Aussies react to surprise sound in 'adorable' baby kangaroo video

An animal rescue group has shared the sound a joey makes and what it means.

Many people have been surprised to discover the "unexpected" sound a joey makes, with an animal rescue organisation revealing what it means.

Rescued from the scene of a car accident last month where the mother sadly died, a baby kangaroo was videoed making a rather raspy sound to a carer at Kangala Kangaroo and Wildlife Rescue.

"Joeys all make a call like that," director and founder Lisa Carran of the organisation at Kangaroo Island, South Australia, told Yahoo News Australia.

Two photos of a joey at Kangala Kangaroo and Wildlife Rescue at Kangaroo Island, SA.
Kangala Kangaroo and Wildlife Rescue in SA have shared the sound a joey makes and what it means. Source: TikTok

"In the wild, it's usually when they're communicating with their mother if they're lost or a bit worried."

"But in this case, he's calling out to me because he wants his bottle and a cuddle, which he got, as I've now taken on that role as the parent."

Kangaroos make two types of sounds

Besides the raspy sound, Ms Carran said you'll also here joeys — but mainly mothers — making a "clicking noise," as a way to say "stay away from me" or "I'm a bit frightened".

"A mother will specifically do that to warn you or predators," she said. "And she'll stand up on her hind legs. But we do also hear the sound in new joeys, who are not really sure of another joey."

Kangaroos and wallabies are sadly the most killed animal on roads.

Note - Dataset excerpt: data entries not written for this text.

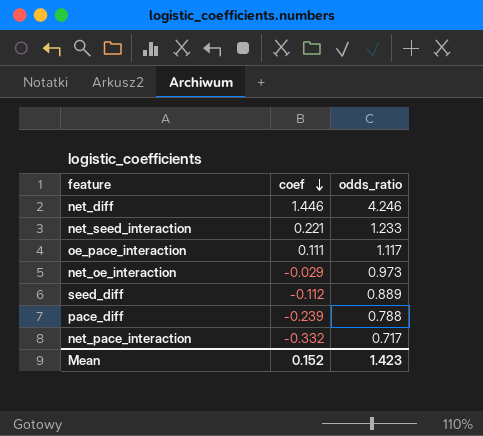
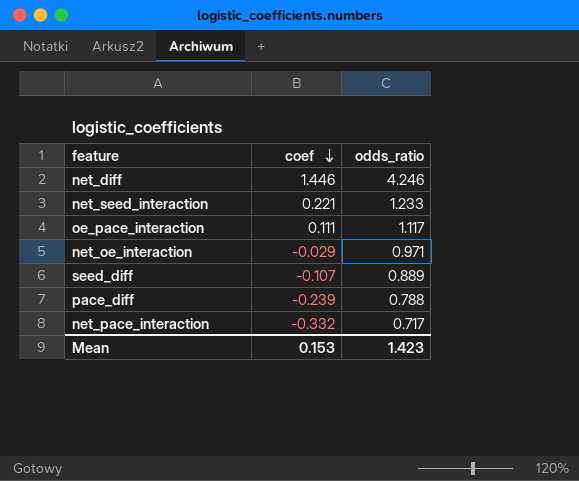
net_oe_interaction | odds_ratio: 0.973 -> 0.971
seed_diff | coef: -0.112 -> -0.107
Mean | coef: 0.152 -> 0.153

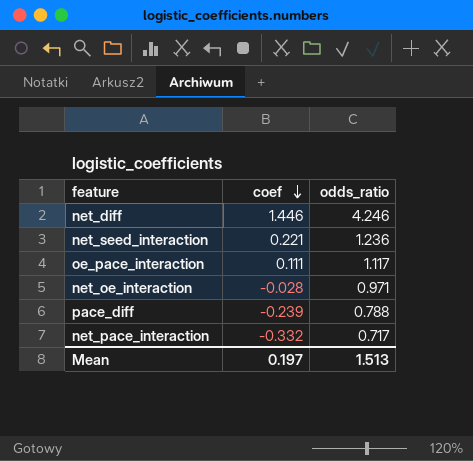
row seed_diff: -0.107 | 0.889 -> none
net_seed_interaction | odds_ratio: 1.233 -> 1.236
net_oe_interaction | coef: -0.029 -> -0.028
Mean | coef: 0.153 -> 0.197
Mean | odds_ratio: 1.423 -> 1.513

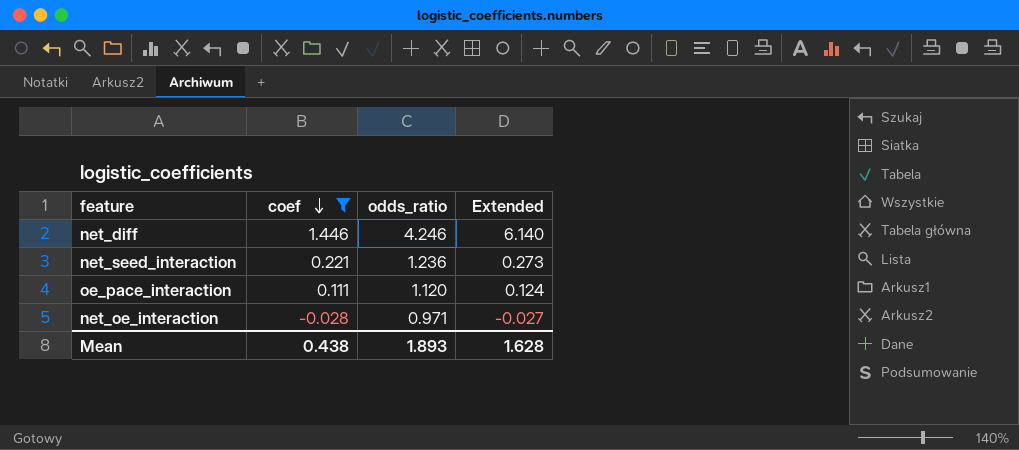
filter: none -> coef >= -0.028
column Extended | formula: none -> [coef] * [odds_ratio]
oe_pace_interaction | odds_ratio: 1.117 -> 1.120
Mean | coef: 0.197 -> 0.438
Mean | odds_ratio: 1.513 -> 1.893

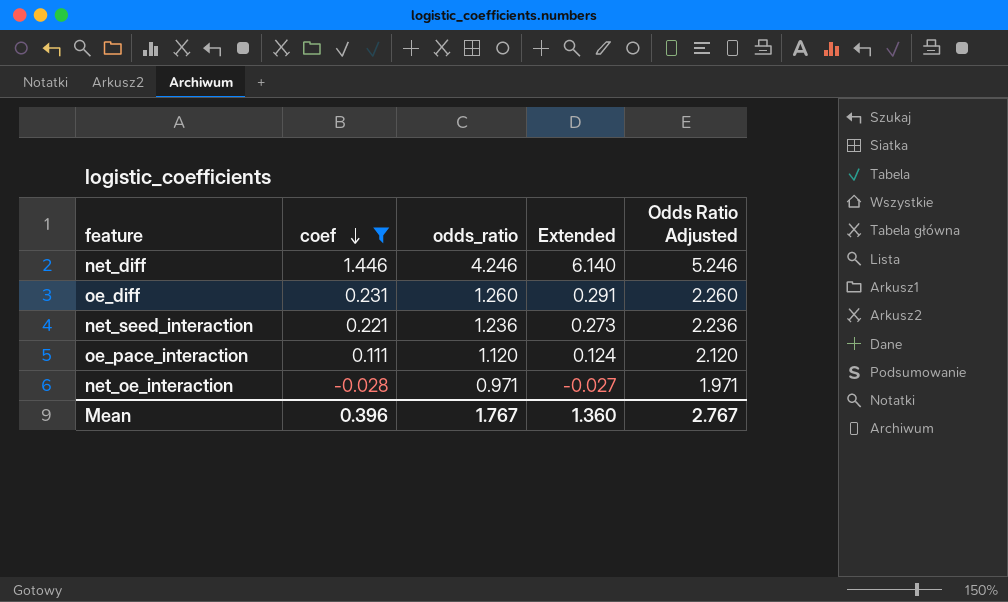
column Odds Ratio Adjusted | formula: none -> [odds_ratio] + 1
row oe_diff: none -> 0.231 | 1.260 | 0.291 | 2.260
Mean | coef: 0.438 -> 0.396
Mean | odds_ratio: 1.893 -> 1.767
Mean | Extended: 1.628 -> 1.360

And while the joey in the video wasn't distressed, Ms Carran explained that it's common for carers to hear the raspy sound with new joeys that come into their care, because they miss their mums.

Source: Yahoo/Wandandian Kangaroo & Wallaby Rehabilitation Centre
Source: Yahoo/Wandandian Kangaroo & Wallaby Rehabilitation Centre

"It takes them about a week to realise everything is okay," she said. "The first few days are very traumatic for them because they don't know whether we're going to help them or hurt them."

She explained that initially, the joey in the video was "a bit shy and withdrawn, and didn't want the other joeys touching him," but is all settled now. "He has a couple of best friends now which is nice to see," she said.

'I was not expecting that'

The video of a joey making a sound garnered thousands of views on the rescue organisations socials, with many "surprised by his sound".

"Aww bless, thanks for sharing," one person said on Instagram. "I would have thought poor buddy had something wrong with their throat...never thought roos had a 'voice'."

"Baby needs to ease up on the cigarettes," another joked on TikTok. "Honestly this is adorable."

"That's a low key velociraptor squawk," a third person said.